A small block of wood of specific gravity 0.5 is subnerged at a depth of 1.2 m in a vessel filled with water. The vessel is accelerated upwards with an acceleration `a_(0) = (g)/(2)`. Time taken by the block to reach the surface, if it is released with zero initial velocity is `(g = 10 m//s^(2))`

To solve the problem, we need to determine the time taken by a small block of wood with a specific gravity of 0.5 to reach the surface of a water-filled vessel that is accelerating upwards with an acceleration of \( a_0 = \frac{g}{2} \).
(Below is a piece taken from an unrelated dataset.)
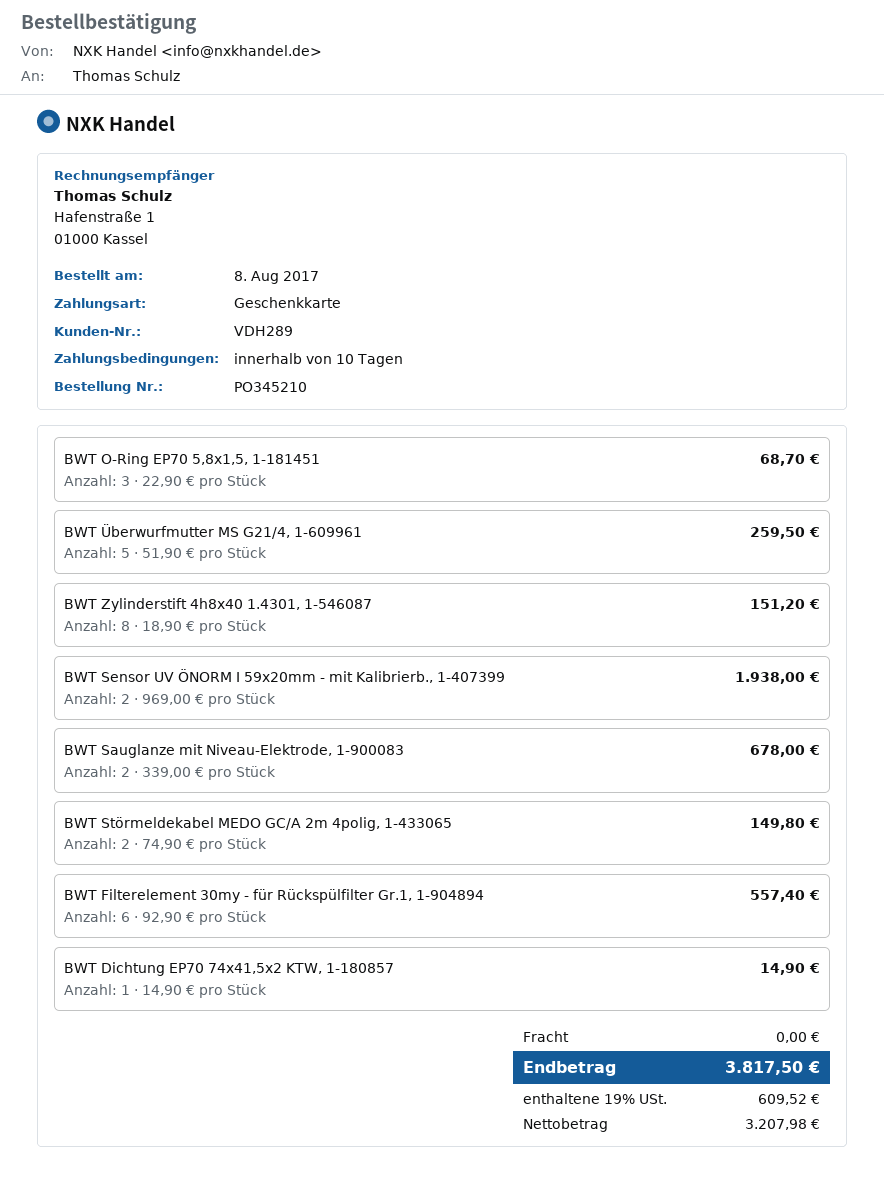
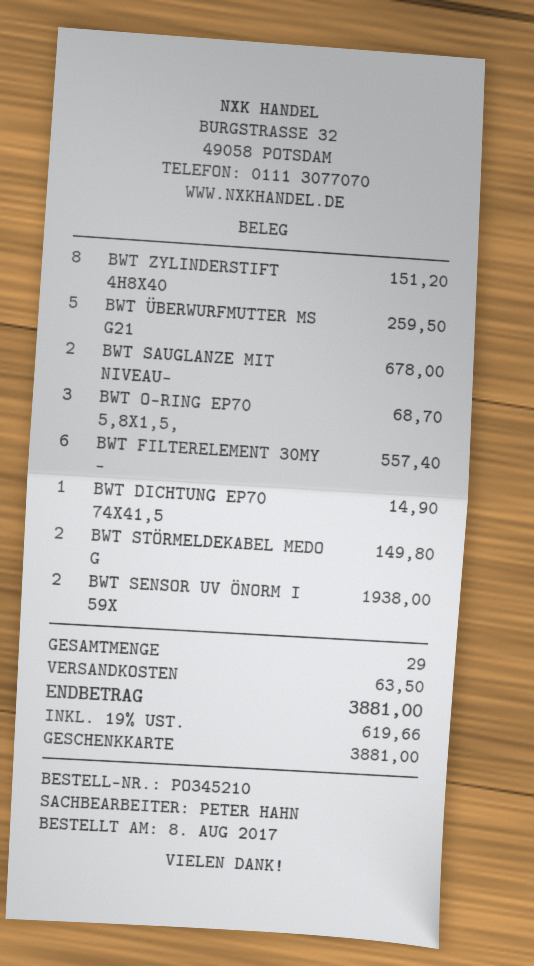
shipping: 0.00 -> 63.50
tax: 19% = 609.52 -> 19% = 619.66
total: 3817.50 -> 3881.00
The block is submerged at a depth of 1.2 m and is released from rest. ### Step-by-Step Solution: 1. **Understand the Given Data:** - Specific gravity of the block, \( SG = 0.5 \) - Depth of the block, \( h = 1.2 \, m \) - Acceleration due to gravity, \( g = 10 \, m/s^2 \) - Upward acceleration of the vessel, \( a_0 = \frac{g}{2} = 5 \, m/s^2 \) 2. **Calculate the Weight and Buoyant Force:** - The weight of the block \( W = m \cdot g \) - The volume of the block \( V = \frac{m}{\rho_{wood}} \) where \( \rho_{wood} = SG \cdot \rho_{water} = 0.5 \cdot 1000 \, kg/m^3 = 500 \, kg/m^3 \) - The buoyant force \( F_b = \rho_{water} \cdot V \cdot g = 1000 \cdot \frac{m}{500} \cdot g = 2m \cdot g \) 3. **Determine the Net Acceleration of the Block:** - The net force acting on the block when the vessel is accelerated upwards can be calculated using: \[ F_{net} = F_b - W = 2mg - mg = mg \] - The effective acceleration of the block relative to the water is: \[ a_{block} = \frac{F_{net}}{m} = g \] - However, since the vessel is accelerating upwards, we need to consider the effective acceleration of the block relative to the upward acceleration of the vessel: \[ a_{relative} = g - a_0 = g - \frac{g}{2} = \frac{g}{2} = 5 \, m/s^2 \] 4. **Use Kinematic Equation to Find Time:** - The block starts from rest and moves a distance \( h = 1.2 \, m \) under the effective acceleration \( a_{relative} = 5 \, m/s^2 \). - Using the kinematic equation: \[ h = \frac{1}{2} a_{relative} t^2 \] - Plugging in the values: \[ 1.2 = \frac{1}{2} \cdot 5 \cdot t^2 \] - Rearranging gives: \[ t^2 = \frac{2 \cdot 1.2}{5} = \frac{2.4}{5} = 0.48 \] - Therefore, taking the square root: \[ t = \sqrt{0.48} \approx 0.693 \, seconds \] 5. **Final Calculation:** - The time taken by the block to reach the surface is approximately \( 0.693 \, seconds \). ### Summary of the Solution: The time taken by the block to reach the surface is approximately \( 0.693 \, seconds \).